"I have woven a parachute out of everything broken"
About this Quote
The subtext refuses the clean arc of redemption. A parachute doesn’t erase height, gravity, or risk; it simply makes impact less fatal. Stafford, a conscientious objector who spent World War II in civilian public service camps, often wrote from a posture of quiet endurance rather than triumph. Read against that biography, the line feels like a pacifist’s credo: you don’t win by destroying what broke you; you learn to live without replicating the violence. The “everything” is sweeping, but not sentimental - it hints at accumulated failures, relationships, histories, and national disasters repurposed into a private ethic.

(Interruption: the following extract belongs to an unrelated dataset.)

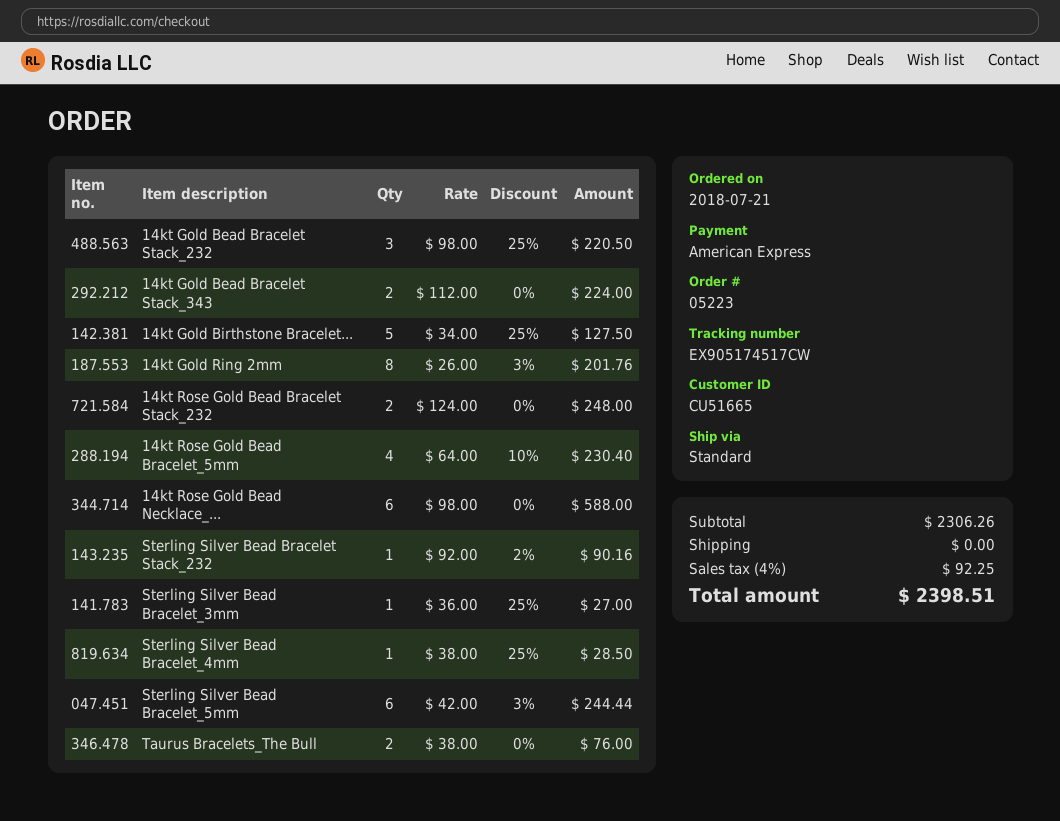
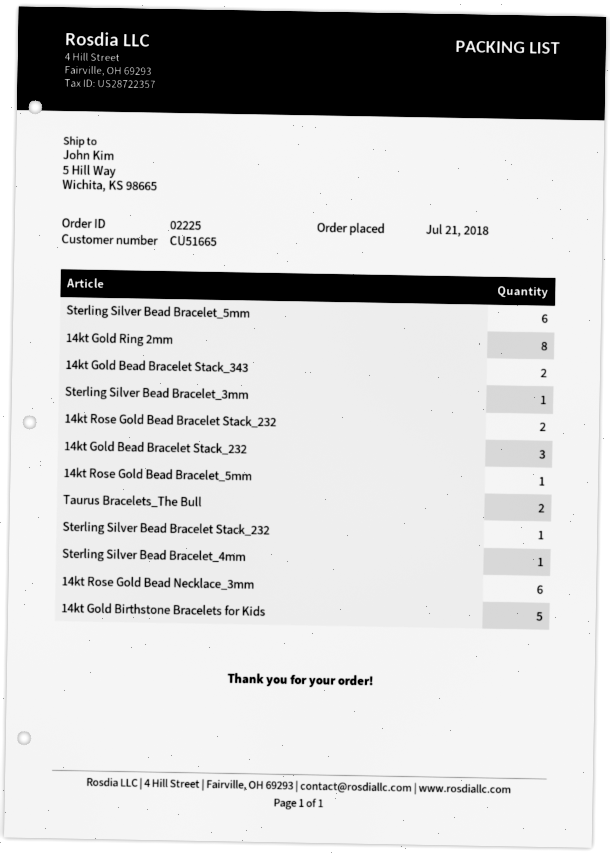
order number: 05223 -> 02225
14kt Rose Gold Bead Bracelet_5mm: 4 -> 1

There’s also a sly humility in the image. Parachutes are pieced, patched, and tested; they can fail. Stafford’s intent isn’t to sell optimism but to model a practice: pay attention to what’s left, handle it carefully, make something that works. The line resonates because it offers a sturdier fantasy than “healing” - not wholeness, but a workable way down.
Quote Details
| Topic | Resilience |
|---|---|
| Source | Help us find the source |
| Cite |
Citation Formats
APA Style (7th ed.)
Stafford, William. (2026, January 16). I have woven a parachute out of everything broken. FixQuotes. https://fixquotes.com/quotes/i-have-woven-a-parachute-out-of-everything-broken-136651/
Chicago Style
Stafford, William. "I have woven a parachute out of everything broken." FixQuotes. January 16, 2026. https://fixquotes.com/quotes/i-have-woven-a-parachute-out-of-everything-broken-136651/.
MLA Style (9th ed.)
"I have woven a parachute out of everything broken." FixQuotes, 16 Jan. 2026, https://fixquotes.com/quotes/i-have-woven-a-parachute-out-of-everything-broken-136651/. Accessed 21 Feb. 2026.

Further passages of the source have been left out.